■ ASSIGNMENT ■
Transcribe, without any alteration, only the lines that begin at the line containing "- d ----> Dependency Injection" and run to the last line below.

■ TASK INPUTS ■
------------------------------------
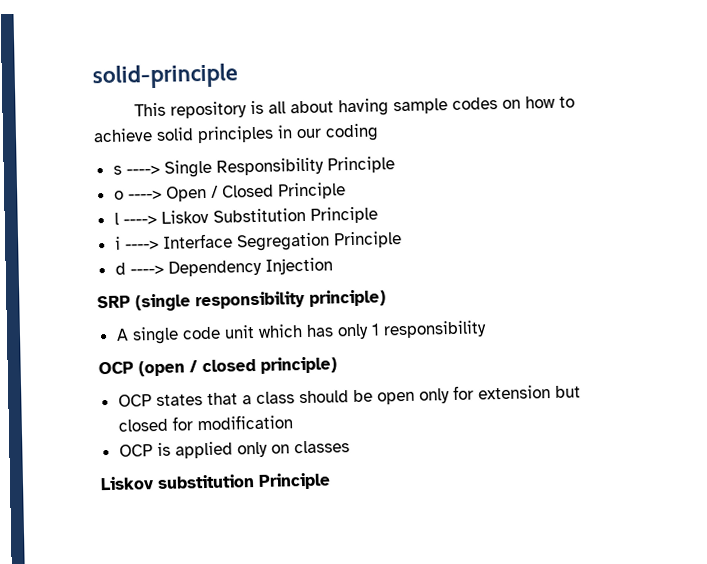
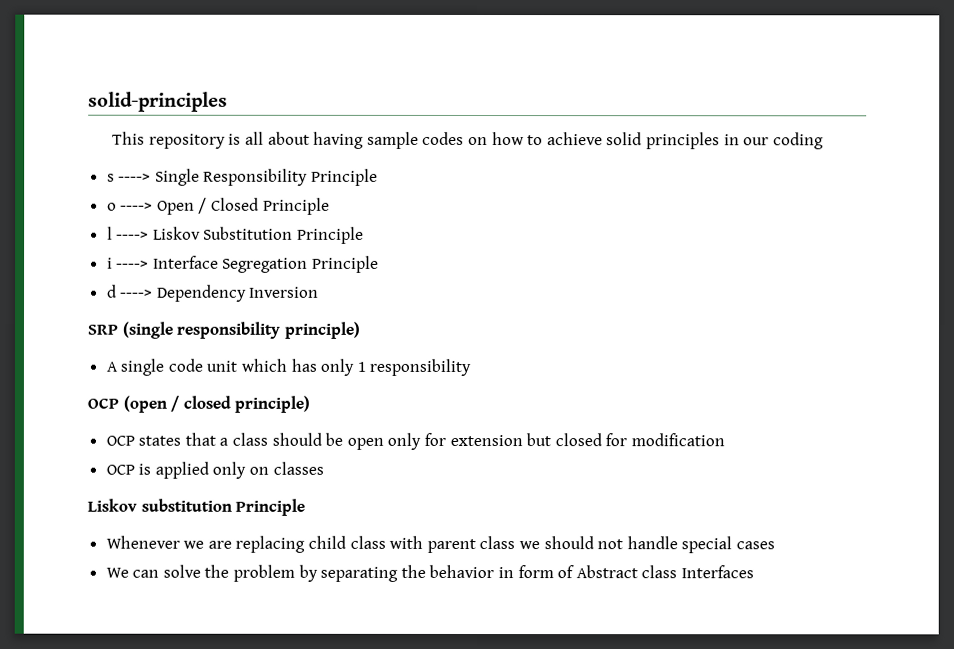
- solid-principle
+ solid-principles
- d ----> Dependency Injection
+ d ----> Dependency Inversion
+ Whenever we are replacing child class with parent class we should not handle special cases
+ We can solve the problem by separating the behavior in form of Abstract class Interfaces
------------------------------------
■ SOLUTION TO THIS EXERCISE ■
- d ----> Dependency Injection
+ d ----> Dependency Inversion
+ Whenever we are replacing child class with parent class we should not handle special cases
+ We can solve the problem by separating the behavior in form of Abstract class Interfaces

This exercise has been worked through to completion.